• [WHAT THE TASK REQUIRES]: The reply should hold every entry exactly as written and none of the pictures.

++++

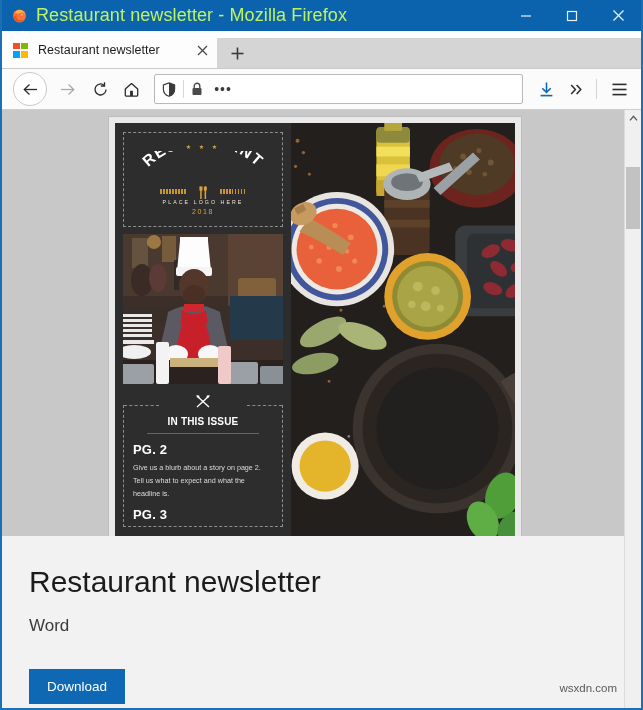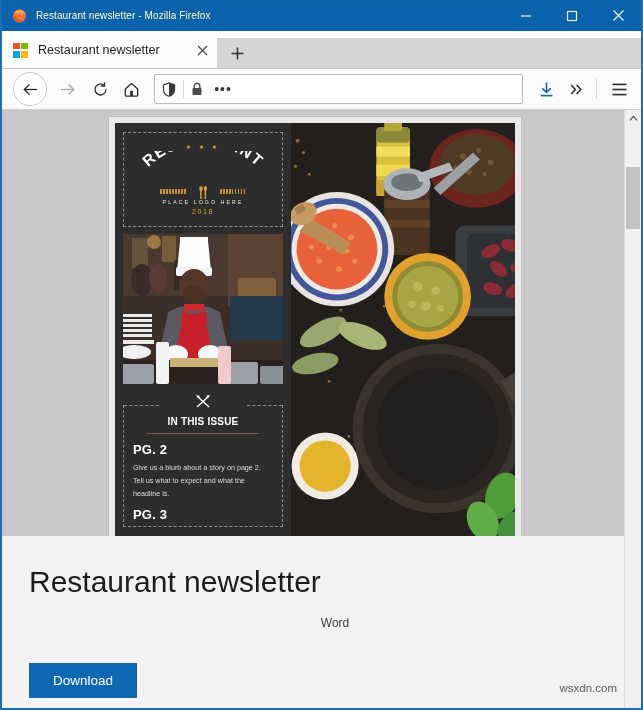--- a/index.html
+++ b/index.html
@@ -19,7 +19,7 @@
   .ff-logo{width:17px;height:17px;margin-left:9px;margin-right:8px;flex:0 0 auto;
            position:relative;}
   .ff-logo svg{display:block;}
-  .title-text{color:#fef9c3;font-size:10px;letter-spacing:.1px;white-space:nowrap;}
+  .title-text{color:#bef264;font-size:18px;letter-spacing:.1px;white-space:nowrap;}
   .win-controls{position:absolute;right:0;top:0;height:31px;display:flex;}
   .wc{width:46px;height:31px;display:flex;align-items:center;justify-content:center;}
   .wc svg{display:block;}

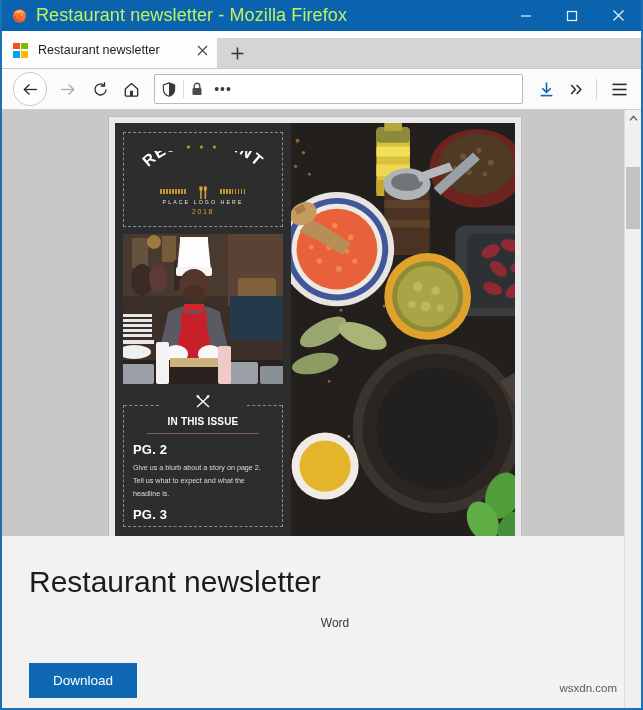--- a/index.html
+++ b/index.html
@@ -120,7 +120,7 @@
            padding:28px 0 0 27px;box-sizing:border-box;}
   .detail-title{font-size:30px;color:#1c1c1c;font-weight:normal;line-height:36px;
                 letter-spacing:0;}
-  .detail-sub{font-size:12px;color:#3b3b3b;margin-top:16px;text-align:center;}
+  .detail-sub{font-size:17px;color:#3b3b3b;margin-top:16px;}
   .dl-btn{margin-top:33px;width:108px;height:35px;background:#0f68b4;color:#ffffff;
           font-size:13.5px;display:flex;align-items:center;justify-content:center;
           border:none;cursor:pointer;font-family:"Liberation Sans", sans-serif;}

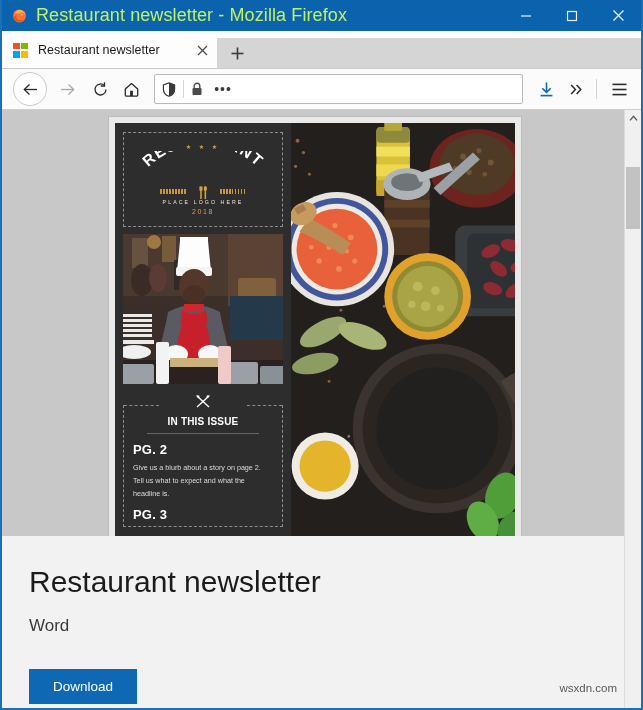--- a/index.html
+++ b/index.html
@@ -121,7 +121,7 @@
   .detail-title{font-size:30px;color:#1c1c1c;font-weight:normal;line-height:36px;
                 letter-spacing:0;}
   .detail-sub{font-size:17px;color:#3b3b3b;margin-top:16px;}
-  .dl-btn{margin-top:33px;width:108px;height:35px;background:#0f68b4;color:#ffffff;
+  .dl-btn{margin-top:33px;width:96px;height:35px;background:#0f68b4;color:#ffffff;
           font-size:13.5px;display:flex;align-items:center;justify-content:center;
           border:none;cursor:pointer;font-family:"Liberation Sans", sans-serif;}
   .watermark{position:absolute;right:24px;bottom:14px;font-size:11.5px;color:#5a5a5a;}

++++

• [TASK RESPONSE]:
--- a/index.html
+++ b/index.html
@@ -19,7 +19,7 @@
   .ff-logo{width:17px;height:17px;margin-left:9px;margin-right:8px;flex:0 0 auto;
            position:relative;}
   .ff-logo svg{display:block;}
-  .title-text{color:#fef9c3;font-size:10px;letter-spacing:.1px;white-space:nowrap;}
+  .title-text{color:#bef264;font-size:18px;letter-spacing:.1px;white-space:nowrap;}
   .win-controls{position:absolute;right:0;top:0;height:31px;display:flex;}
   .wc{width:46px;height:31px;display:flex;align-items:center;justify-content:center;}
   .wc svg{display:block;}

--- a/index.html
+++ b/index.html
@@ -120,7 +120,7 @@
            padding:28px 0 0 27px;box-sizing:border-box;}
   .detail-title{font-size:30px;color:#1c1c1c;font-weight:normal;line-height:36px;
                 letter-spacing:0;}
-  .detail-sub{font-size:12px;color:#3b3b3b;margin-top:16px;text-align:center;}
+  .detail-sub{font-size:17px;color:#3b3b3b;margin-top:16px;}
   .dl-btn{margin-top:33px;width:108px;height:35px;background:#0f68b4;color:#ffffff;
           font-size:13.5px;display:flex;align-items:center;justify-content:center;
           border:none;cursor:pointer;font-family:"Liberation Sans", sans-serif;}

--- a/index.html
+++ b/index.html
@@ -121,7 +121,7 @@
   .detail-title{font-size:30px;color:#1c1c1c;font-weight:normal;line-height:36px;
                 letter-spacing:0;}
   .detail-sub{font-size:17px;color:#3b3b3b;margin-top:16px;}
-  .dl-btn{margin-top:33px;width:108px;height:35px;background:#0f68b4;color:#ffffff;
+  .dl-btn{margin-top:33px;width:96px;height:35px;background:#0f68b4;color:#ffffff;
           font-size:13.5px;display:flex;align-items:center;justify-content:center;
           border:none;cursor:pointer;font-family:"Liberation Sans", sans-serif;}
   .watermark{position:absolute;right:24px;bottom:14px;font-size:11.5px;color:#5a5a5a;}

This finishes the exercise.